Use huge_ptep_get to translate huge ptes to normal ptes so we can
check them with the huge_pte_* functions. Otherwise some architectures
will check the wrong values and will not wait for userspace to bring
in the memory.
Signed-off-by: Janosch Frank <[email protected]>
Fixes: 369cd2121be4 ("userfaultfd: hugetlbfs: userfaultfd_huge_must_wait for hugepmd ranges")
---
fs/userfaultfd.c | 12 +++++++-----
1 file changed, 7 insertions(+), 5 deletions(-)
diff --git a/fs/userfaultfd.c b/fs/userfaultfd.c
index 123bf7d516fc..594d192b2331 100644
--- a/fs/userfaultfd.c
+++ b/fs/userfaultfd.c
@@ -222,24 +222,26 @@ static inline bool userfaultfd_huge_must_wait(struct userfaultfd_ctx *ctx,
unsigned long reason)
{
struct mm_struct *mm = ctx->mm;
- pte_t *pte;
+ pte_t *ptep, pte;
bool ret = true;
VM_BUG_ON(!rwsem_is_locked(&mm->mmap_sem));
- pte = huge_pte_offset(mm, address, vma_mmu_pagesize(vma));
- if (!pte)
+ ptep = huge_pte_offset(mm, address, vma_mmu_pagesize(vma));
+
+ if (!ptep)
goto out;
ret = false;
+ pte = huge_ptep_get(ptep);
/*
* Lockless access: we're in a wait_event so it's ok if it
* changes under us.
*/
- if (huge_pte_none(*pte))
+ if (huge_pte_none(pte))
ret = true;
- if (!huge_pte_write(*pte) && (reason & VM_UFFD_WP))
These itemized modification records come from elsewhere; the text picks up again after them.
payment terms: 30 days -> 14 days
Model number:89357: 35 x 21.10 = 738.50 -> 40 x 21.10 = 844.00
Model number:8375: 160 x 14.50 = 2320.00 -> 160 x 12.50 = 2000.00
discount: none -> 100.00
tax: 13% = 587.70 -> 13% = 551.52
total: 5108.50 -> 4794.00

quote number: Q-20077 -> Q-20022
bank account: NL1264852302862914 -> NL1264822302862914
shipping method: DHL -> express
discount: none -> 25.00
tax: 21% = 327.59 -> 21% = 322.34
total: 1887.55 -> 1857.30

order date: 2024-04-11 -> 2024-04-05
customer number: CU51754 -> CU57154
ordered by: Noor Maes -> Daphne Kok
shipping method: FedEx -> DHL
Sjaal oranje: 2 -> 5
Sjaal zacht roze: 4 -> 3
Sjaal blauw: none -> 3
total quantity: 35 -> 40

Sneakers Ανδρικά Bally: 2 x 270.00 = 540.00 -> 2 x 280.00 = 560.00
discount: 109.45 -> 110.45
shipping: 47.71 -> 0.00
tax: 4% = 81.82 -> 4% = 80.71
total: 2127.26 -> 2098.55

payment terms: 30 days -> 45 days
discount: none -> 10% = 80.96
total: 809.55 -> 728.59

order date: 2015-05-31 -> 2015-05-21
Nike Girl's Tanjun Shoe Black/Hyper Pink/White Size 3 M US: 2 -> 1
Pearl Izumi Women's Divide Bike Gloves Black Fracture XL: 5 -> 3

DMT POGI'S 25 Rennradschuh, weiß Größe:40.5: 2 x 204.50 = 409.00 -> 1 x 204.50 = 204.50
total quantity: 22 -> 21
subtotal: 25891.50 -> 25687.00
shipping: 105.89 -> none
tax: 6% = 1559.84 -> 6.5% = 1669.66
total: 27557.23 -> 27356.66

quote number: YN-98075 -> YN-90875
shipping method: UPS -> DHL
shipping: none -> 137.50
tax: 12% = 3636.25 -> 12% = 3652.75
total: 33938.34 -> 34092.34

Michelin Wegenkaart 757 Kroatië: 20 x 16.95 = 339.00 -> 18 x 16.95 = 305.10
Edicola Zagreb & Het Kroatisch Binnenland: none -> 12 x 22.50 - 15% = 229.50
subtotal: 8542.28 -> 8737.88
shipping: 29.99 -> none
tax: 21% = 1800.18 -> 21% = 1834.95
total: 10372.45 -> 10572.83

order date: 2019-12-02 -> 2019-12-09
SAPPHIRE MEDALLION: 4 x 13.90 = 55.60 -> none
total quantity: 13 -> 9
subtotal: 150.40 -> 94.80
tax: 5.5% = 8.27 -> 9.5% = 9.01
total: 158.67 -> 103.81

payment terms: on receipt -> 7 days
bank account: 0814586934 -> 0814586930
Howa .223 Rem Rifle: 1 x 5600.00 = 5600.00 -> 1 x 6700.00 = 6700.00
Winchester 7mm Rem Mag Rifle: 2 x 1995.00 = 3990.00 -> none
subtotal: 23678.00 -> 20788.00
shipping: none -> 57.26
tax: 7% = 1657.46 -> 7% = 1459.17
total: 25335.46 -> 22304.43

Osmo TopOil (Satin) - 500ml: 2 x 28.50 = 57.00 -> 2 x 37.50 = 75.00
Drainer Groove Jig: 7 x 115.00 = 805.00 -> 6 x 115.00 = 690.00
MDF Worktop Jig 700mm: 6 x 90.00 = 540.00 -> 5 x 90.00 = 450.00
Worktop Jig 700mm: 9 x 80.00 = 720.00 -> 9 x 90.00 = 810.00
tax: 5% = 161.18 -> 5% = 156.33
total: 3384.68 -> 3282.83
+ if (!huge_pte_write(pte) && (reason & VM_UFFD_WP))
ret = true;
out:
return ret;
--
2.14.3
On 26.06.2018 15:24, Janosch Frank wrote:
> Use huge_ptep_get to translate huge ptes to normal ptes so we can
> check them with the huge_pte_* functions. Otherwise some architectures
> will check the wrong values and will not wait for userspace to bring
> in the memory.
>
> Signed-off-by: Janosch Frank <[email protected]>
> Fixes: 369cd2121be4 ("userfaultfd: hugetlbfs: userfaultfd_huge_must_wait for hugepmd ranges")
> ---
> fs/userfaultfd.c | 12 +++++++-----
> 1 file changed, 7 insertions(+), 5 deletions(-)
>
> diff --git a/fs/userfaultfd.c b/fs/userfaultfd.c
> index 123bf7d516fc..594d192b2331 100644
> --- a/fs/userfaultfd.c
> +++ b/fs/userfaultfd.c
> @@ -222,24 +222,26 @@ static inline bool userfaultfd_huge_must_wait(struct userfaultfd_ctx *ctx,
> unsigned long reason)
> {
> struct mm_struct *mm = ctx->mm;
> - pte_t *pte;
> + pte_t *ptep, pte;
> bool ret = true;
>
> VM_BUG_ON(!rwsem_is_locked(&mm->mmap_sem));
>
> - pte = huge_pte_offset(mm, address, vma_mmu_pagesize(vma));
> - if (!pte)
> + ptep = huge_pte_offset(mm, address, vma_mmu_pagesize(vma));
> +
> + if (!ptep)
> goto out;
>
> ret = false;
> + pte = huge_ptep_get(ptep);
>
> /*
> * Lockless access: we're in a wait_event so it's ok if it
> * changes under us.
> */
> - if (huge_pte_none(*pte))
> + if (huge_pte_none(pte))
> ret = true;
> - if (!huge_pte_write(*pte) && (reason & VM_UFFD_WP))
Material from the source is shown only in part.